Il santo graal di Pavlov, quindi, era l’integrazione concettuale dei fenomeni fisiologici e psicologici, un’integrazione che egli tentò di realizzare identificando i modelli nella formazione, nella variazione e nell’estinzione dei RC; sviluppando un modello concettuale dei processi nervosi superiori che hanno generato quei modelli; e usando quel modello (carico di varie metafore) per spiegare comportamenti, personalità e vari stati soggettivi. Il criterio fondamentale di una spiegazione di successo è rimasto lo stesso che nella sua ricerca digestiva – non, ovviamente, la completa conoscenza del suo soggetto (che considerava impossibile come una questione di principio), ma la capacità di comprendere, contenere e così spiegare la sua dati sperimentali con un numero limitato di principi di base. Come disse, mirava a “ridurre una massa innumerevole di vari fenomeni separati a un numero minore di fenomeni di base generali”[12]. Questa ricerca lo ha portato in un viaggio di tre decenni verso il futuro. (…)

[1] Come ha scritto Alexander Chizhevskii in modo percettibile dopo una visita al laboratorio di Pavlov (“O poseshchenii”, 465): “Gocce di Saliva e logica – i due apparati che animano il nuovo mondo di maggiore attività nervosa”.

[2] Tra migliaia di prove sperimentali, ho trovato solo tre in cui è stata usata una campana, e questi esperimenti erano in ogni caso periferici alle principali linee di indagine.

[3] Citazione Shaw della lettera del luglio 1935 a W. Horsley Gantt, citata in AMC, casella 191, cartella 12 (manoscritto del marzo 1940, 1): “Pavlov è il più grande idiota che conosco; qualsiasi poliziotto potrebbe dirvi molto di un cane. “Savich,” Ivan Petrovich Pavlov, “18.

[4] Babkin, Opyt, 28-32. Sulla storia del riflesso, vedi, ad esempio, Fearing, Reflex e Boakes, From Darwin.

[5] See, for example, TsGIA SPB 2282.1.201:15 (1903), 2282.1.222: 3 (1904); 2282.1.239:4 (1905); 2282.1.252: 4 (1906); 2282.1.263:9 (1907); 2282.1.322: 17 (1911); 2282.1.337:29 (1912); 2282.1.372:4 (1913–1914); and 2282.1.373:23rev (1914).

[6] See, for example, Ivanov-Smolenskii, I. P. Pavlov, 29–30.

[7]DO, 140; LCR, 139-140. Sebbene questo metodo fosse geniale e fruttuoso, non eliminò in alcun modo i problemi di interpretazione. Per esempio, Orbeli l’ha usato nella sua tesi di dottorato per concludere che i cani sono daltonici, una conclusione che è stata fortemente contestata dagli sperimentatori nel laboratorio di Bekhterev. Vedi Orbeli, Uslovnye.

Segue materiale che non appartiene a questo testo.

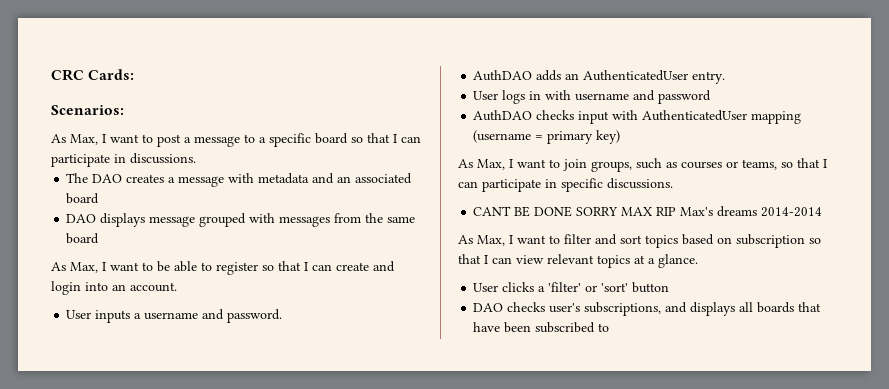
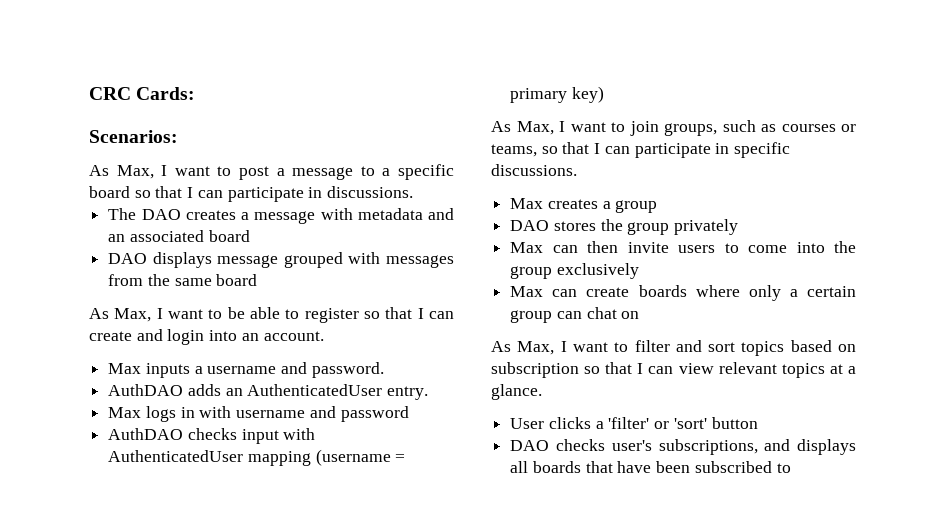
[66,310,92,319] User -> [108,363,142,374] Max
[473,91,499,100] User -> [108,407,142,418] Max
[473,206,823,217] CANT BE DONE SORRY MAX RIP Max's dreams 2014-2014 -> [510,198,658,213] [510,219,739,235] [510,241,856,253] [510,263,639,279] [510,285,856,301] [510,307,640,323] Max creates a group // DAO stores the group privately // Max can then invite users to come into the group exclusively // Max can create boards where only a certain group can chat on

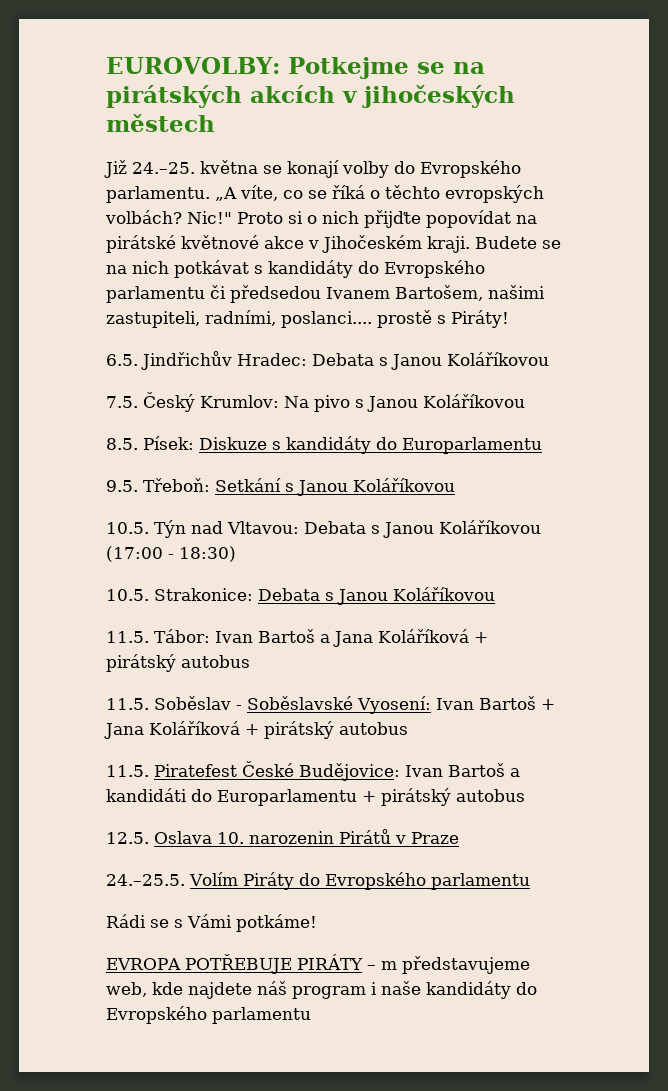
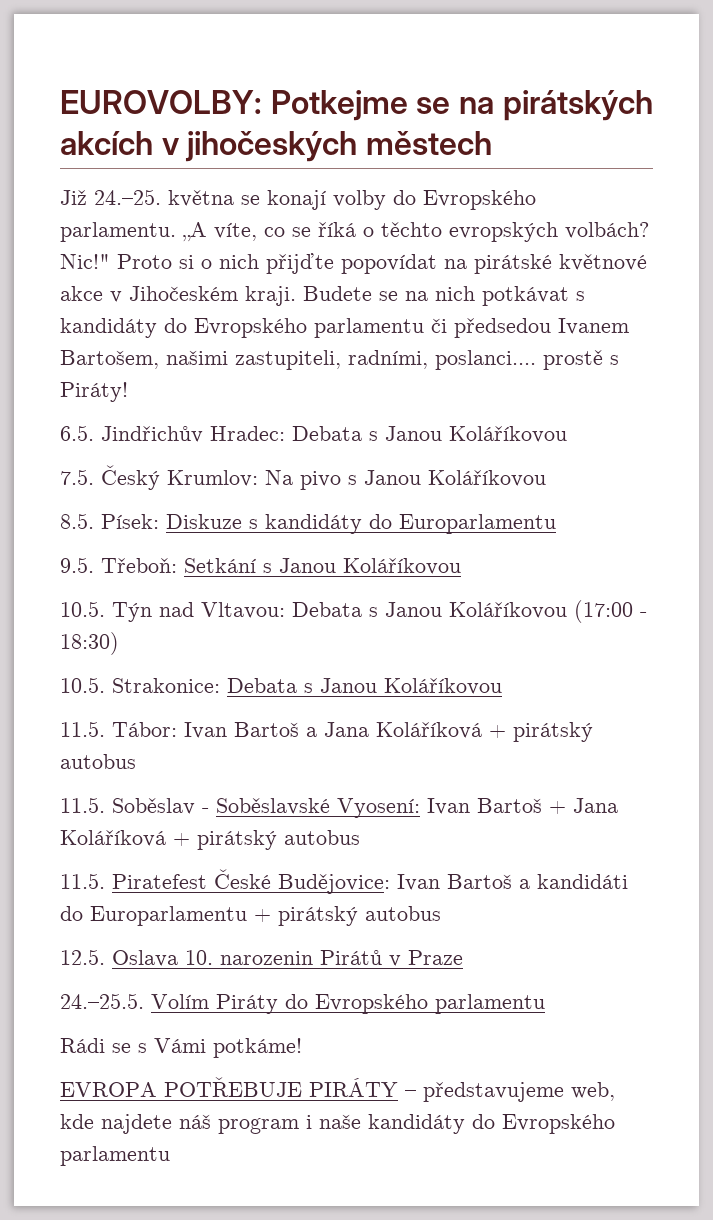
[380,961,397,970] m -> (416, 1093) none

[8] Come sottolinea Bernstein (Sovremennye, 86-101), molti di questi concetti metaforici erano stati a lungo correnti tra i “localizazzionisti cellulari che Pavlov studiò durante le sue polemiche con Bekhterev nel 1907-1909.

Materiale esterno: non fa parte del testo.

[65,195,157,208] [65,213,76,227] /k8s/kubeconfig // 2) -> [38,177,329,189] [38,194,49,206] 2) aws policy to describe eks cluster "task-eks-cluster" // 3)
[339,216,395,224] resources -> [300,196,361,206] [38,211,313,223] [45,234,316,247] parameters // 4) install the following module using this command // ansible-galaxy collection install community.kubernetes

[9] Pavlov ha accennato a questa modalità di spiegazione nel suo primo discorso sui RC ad un pubblico internazionale, nel 1903. Il naturalista non ha bisogno di preoccuparsi dell’ “essenza” dei fenomeni psichici, ha affermato: “Guidati dalla somiglianza o identità dell’obiettivo acquisito dati [gocce di saliva] con manifestazioni esterne [comportamento e affetto], la scienza prima o poi li porterà nel nostro mondo soggettivo. “DO, 39; LCR, 59.

[10] La valutazione di Petrova (Vospominaniia, 17) è quasi identica a quella del suo amico Speranskii, nel suo Ivan Petrovich Pavlov.

[11] See chapter 29 of the present volume.